Analytics at Wharton

Student Spotlight

Wharton Students Help Zillow Turn Data into Results

Analytics Accelerator Zillow Team
Keshav Ramji, W’24 EAS’24, (bottom left) and his Analytics Accelerator teammates spent seven weeks analyzing and modeling Zillow’s data to help the online real estate company better understand how website visitors engage with their platform.

The Zillow project promised to be a tough one.

The online real estate company wanted to find meaningful patterns in the copious data it collects on site visitors, so the leaders turned to Wharton Customer Analytics for help. The project was put into the Analytics Accelerator, giving Zillow access to a team of Wharton and Penn students who worked for seven weeks to solve the problem.

Keshav Ramji, W’24 EAS’24, who is earning a dual degree in economics and computer science, was one of those students. A budding data scientist with a knack for numbers, the 18-year-old sophomore enjoys making order out of the chaos of data. And with Zillow, there was plenty of data.

“We were given data from 10,000 Zillow users, all anonymized,” said Ramji, who served as a senior analyst on the project. “At first, it seemed quite challenging because the data was disaggregated, so it was just not immediately helpful. The first thing we needed to do was figure out how to aggregate it to make it useful.”

The ultimate project goal was customer segmentation. Zillow wanted to know what makes some customers browse properties on the site without taking further action, while others click to learn more about a property, eventually contacting a listing agent. Understanding the data can help Zillow target different customers, especially the ones referred to as “dreamers” – site visitors who window shop without ever clicking through to buy or rent.

“We wanted to identify those dreamers, but we didn’t exactly know how those dreamers behave,” Ramji said. “So, there were quite a number of different features we had to examine and then aggregate appropriately.”

Forrest Dougan, marketing science principal at Zillow, said the company deliberately refrained from giving too much guidance to the Accelerator team because it didn’t want to bias the results.

“Our project that we picked was a little bit exploratory. We knew that there could be value in it, but it was a little bit of panning for gold,” he said.

At the end of the seven weeks, Dougan was more than impressed. Ramji and the rest of the team worked diligently to design models, revise those models, and find results with real-world applications.

Keshav Ramji

Keshav Ramji Head Shot

School
The Wharton School & School of Engineering and Applied Sciences, University of Pennsylvania

Majors
Bachelor of Science in Engineering: Computer Science, Bachelor of Science in Economics: Finance and Statistics

Minors
Mathematics and Data Science

Year
Sophomore

Hometown
New York City Suburbs

“The agility of analytical processes and the rigor the team put behind them was one of the more impressive shows of breadth in segmentation clustering that I’ve seen, and frankly, I was really surprised and impressed by the group.”

– Forrest Dougan, Marketing Science Principal at Zillow

“To be honest, we really waffled on whether we should even give this type of problem to a mixed group of graduate and undergraduate students,” Dougan said. “The agility of analytical processes and the rigor the team put behind them was one of the more impressive shows of breadth in segmentation clustering that I’ve seen, and frankly, I was really surprised and impressed by the group.”

The project was Ramji’s second with the Accelerator. During the spring semester, he worked with Fox Entertainment, analyzing social media data to help the firm with a marketing strategy for new content. He relished the work so much that he came back for more.

“It’s one thing for you to examine data, and it’s another thing for you to drive insights through it.”

– Keshav Ramji, W’24 EAS’24, Senior Analyst for the Zillow project

“I had a good experience, and I also wanted to get a better sense from other businesses about the split between exploratory analysis and modeling that they want to emphasize,” he said.

Ramji’s fascination with data science started in middle school with sports statistics. Having grown up in the New York City suburbs, he loves tennis and is a big Knicks basketball fan.
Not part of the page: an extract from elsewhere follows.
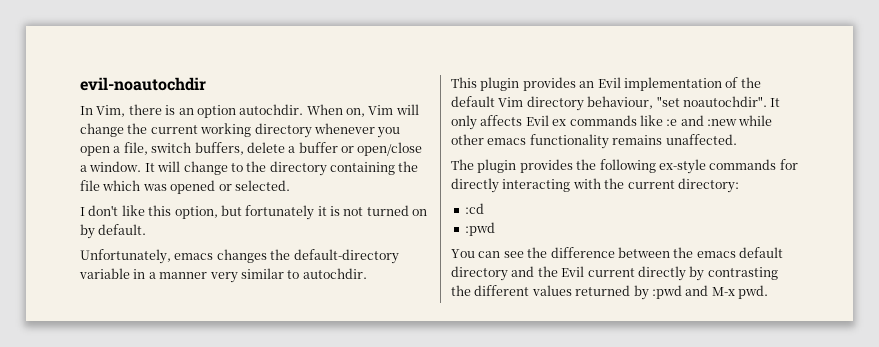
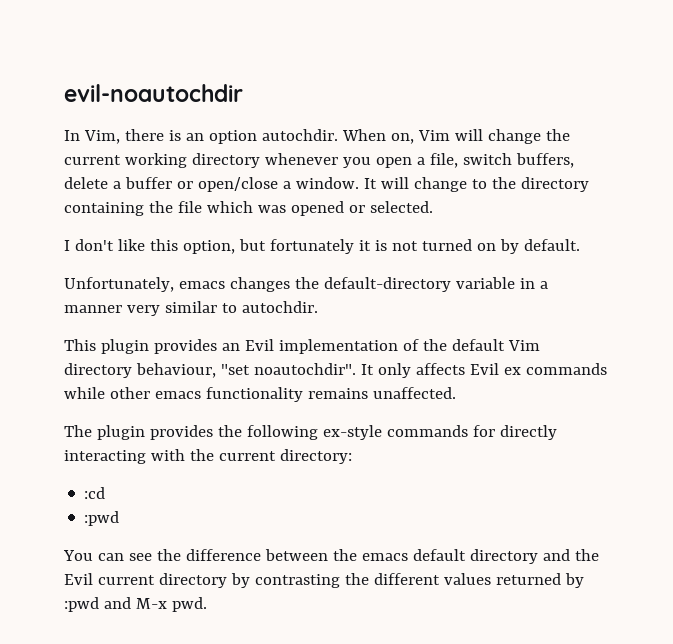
[639,115,737,126] like :e and :new -> (607, 369) none
[637,266,686,281] directly -> [158,573,227,588] directory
As he gained more experience in high school, he realized the potential that data has to shape business and policy decisions.

“It’s one thing for you to examine data, and it’s another thing for you to drive insights through it.”

Seeing Data with ‘Fresh Eyes’

Zillow was one of three companies chosen for the Fall 2021 Analytics Accelerator program. The others were German discount supermarket chain Lidl, which wanted to identify how it fares against the competition in certain item categories, and Chinese instant noodle company Master Kong, which wanted to improve online sales predictions to determine inventory and reduce waste.

Dougan said Zillow leaders wanted to partner with Wharton because they wanted “fresh eyes” on their data.

“What we’re really excited about with this project and the result of the analysis is that it did show us that there is gold in the river,” he said. “We can now invest a little bit more internally in pursuing this.”

Practical application was a big part of the Zillow project and something that Victoria Lewis-Bogatyrenko, WG’94, kept pushing the team toward. She’s a WCA senior fellow who mentored Ramji and the other students on the project. A senior vice president at UnitedHealth Networks at United Healthcare, Lewis-Bogatyrenko knows that data alone adds little value to a business.

“Where we had a lot of fun was with the ‘so what.’ You have to pull yourself out of the data and put yourself in the shoes of a business person. It was really exciting to see them pivot in that direction,” she said.

Lewis-Bogatyrenko praised the students for their persistence and dedication, describing how they kept coming at the data in different ways to get to the answers Zillow needed.

“That entire team, when I say they did a fantastic job, they blew me away with both the analytics and the modeling they did,” she said. “They were presented with a data set that was incredibly challenging.”

Lewis-Bogatyrenko earned her MBA from Wharton and is an active alumna. She was asked to be a mentor for the Analytics Accelerator and felt it was a good fit.

“I really liked the idea of connecting with current students. I find it very invigorating. They’re incredibly smart. What appealed to me is the ability to build those relationships and give back to the community that gave a lot to me when I was there.”

– Victoria Lewis-Bogatyrenko, WG’94, SVP of UnitedHealth Networks at UnitedHealthcare

“I really liked the idea of connecting with current students. I find it very invigorating. They’re incredibly smart,” she said. “What appealed to me is the ability to build those relationships and give back to the community that gave a lot to me when I was there.”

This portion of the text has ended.